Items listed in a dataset

= Beginning of Section =

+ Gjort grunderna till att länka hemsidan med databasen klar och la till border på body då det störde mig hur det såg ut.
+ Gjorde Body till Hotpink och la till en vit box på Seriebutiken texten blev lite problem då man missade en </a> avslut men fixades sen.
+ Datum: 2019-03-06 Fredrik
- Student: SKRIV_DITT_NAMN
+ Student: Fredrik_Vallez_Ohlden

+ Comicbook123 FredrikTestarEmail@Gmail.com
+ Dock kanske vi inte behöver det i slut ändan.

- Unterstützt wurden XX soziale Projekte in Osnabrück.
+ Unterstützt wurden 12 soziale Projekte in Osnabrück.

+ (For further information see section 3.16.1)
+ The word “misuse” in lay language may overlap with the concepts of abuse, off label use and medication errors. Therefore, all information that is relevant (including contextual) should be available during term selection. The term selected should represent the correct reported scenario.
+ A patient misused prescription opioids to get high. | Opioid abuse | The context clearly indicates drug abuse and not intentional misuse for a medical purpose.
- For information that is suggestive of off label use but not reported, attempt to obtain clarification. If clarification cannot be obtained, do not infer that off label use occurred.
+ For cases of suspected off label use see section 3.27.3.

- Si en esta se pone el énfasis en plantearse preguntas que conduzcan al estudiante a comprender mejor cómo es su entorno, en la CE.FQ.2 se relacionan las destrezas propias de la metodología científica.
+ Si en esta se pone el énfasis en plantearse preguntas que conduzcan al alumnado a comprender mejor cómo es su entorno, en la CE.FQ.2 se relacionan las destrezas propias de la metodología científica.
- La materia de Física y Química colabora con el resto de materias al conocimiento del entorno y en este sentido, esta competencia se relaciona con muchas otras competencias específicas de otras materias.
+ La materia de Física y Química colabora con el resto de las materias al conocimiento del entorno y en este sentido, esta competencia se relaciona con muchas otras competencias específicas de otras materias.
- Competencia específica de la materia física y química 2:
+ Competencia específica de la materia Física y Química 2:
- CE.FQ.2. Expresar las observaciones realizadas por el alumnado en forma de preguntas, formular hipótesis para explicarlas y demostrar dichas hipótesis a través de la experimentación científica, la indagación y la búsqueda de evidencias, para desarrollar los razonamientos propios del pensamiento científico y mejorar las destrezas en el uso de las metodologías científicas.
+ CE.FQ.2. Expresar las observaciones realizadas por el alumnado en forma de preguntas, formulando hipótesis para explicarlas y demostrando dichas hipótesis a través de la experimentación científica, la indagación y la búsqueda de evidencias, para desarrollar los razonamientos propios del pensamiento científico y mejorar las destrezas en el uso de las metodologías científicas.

= End of Section =

Goal of the exercise:
Complete, exact output of the records is expected.

Finished exercise:
+ Gjort grunderna till att länka hemsidan med databasen klar och la till border på body då det störde mig hur det såg ut.
+ Gjorde Body till Hotpink och la till en vit box på Seriebutiken texten blev lite problem då man missade en </a> avslut men fixades sen.
+ Datum: 2019-03-06 Fredrik
- Student: SKRIV_DITT_NAMN
+ Student: Fredrik_Vallez_Ohlden

+ Comicbook123 FredrikTestarEmail@Gmail.com
+ Dock kanske vi inte behöver det i slut ändan.

- Unterstützt wurden XX soziale Projekte in Osnabrück.
+ Unterstützt wurden 12 soziale Projekte in Osnabrück.

+ (For further information see section 3.16.1)
+ The word “misuse” in lay language may overlap with the concepts of abuse, off label use and medication errors. Therefore, all information that is relevant (including contextual) should be available during term selection. The term selected should represent the correct reported scenario.
+ A patient misused prescription opioids to get high. | Opioid abuse | The context clearly indicates drug abuse and not intentional misuse for a medical purpose.
- For information that is suggestive of off label use but not reported, attempt to obtain clarification. If clarification cannot be obtained, do not infer that off label use occurred.
+ For cases of suspected off label use see section 3.27.3.

- Si en esta se pone el énfasis en plantearse preguntas que conduzcan al estudiante a comprender mejor cómo es su entorno, en la CE.FQ.2 se relacionan las destrezas propias de la metodología científica.
+ Si en esta se pone el énfasis en plantearse preguntas que conduzcan al alumnado a comprender mejor cómo es su entorno, en la CE.FQ.2 se relacionan las destrezas propias de la metodología científica.
- La materia de Física y Química colabora con el resto de materias al conocimiento del entorno y en este sentido, esta competencia se relaciona con muchas otras competencias específicas de otras materias.
+ La materia de Física y Química colabora con el resto de las materias al conocimiento del entorno y en este sentido, esta competencia se relaciona con muchas otras competencias específicas de otras materias.
- Competencia específica de la materia física y química 2:
+ Competencia específica de la materia Física y Química 2:
- CE.FQ.2. Expresar las observaciones realizadas por el alumnado en forma de preguntas, formular hipótesis para explicarlas y demostrar dichas hipótesis a través de la experimentación científica, la indagación y la búsqueda de evidencias, para desarrollar los razonamientos propios del pensamiento científico y mejorar las destrezas en el uso de las metodologías científicas.
+ CE.FQ.2. Expresar las observaciones realizadas por el alumnado en forma de preguntas, formulando hipótesis para explicarlas y demostrando dichas hipótesis a través de la experimentación científica, la indagación y la búsqueda de evidencias, para desarrollar los razonamientos propios del pensamiento científico y mejorar las destrezas en el uso de las metodologías científicas.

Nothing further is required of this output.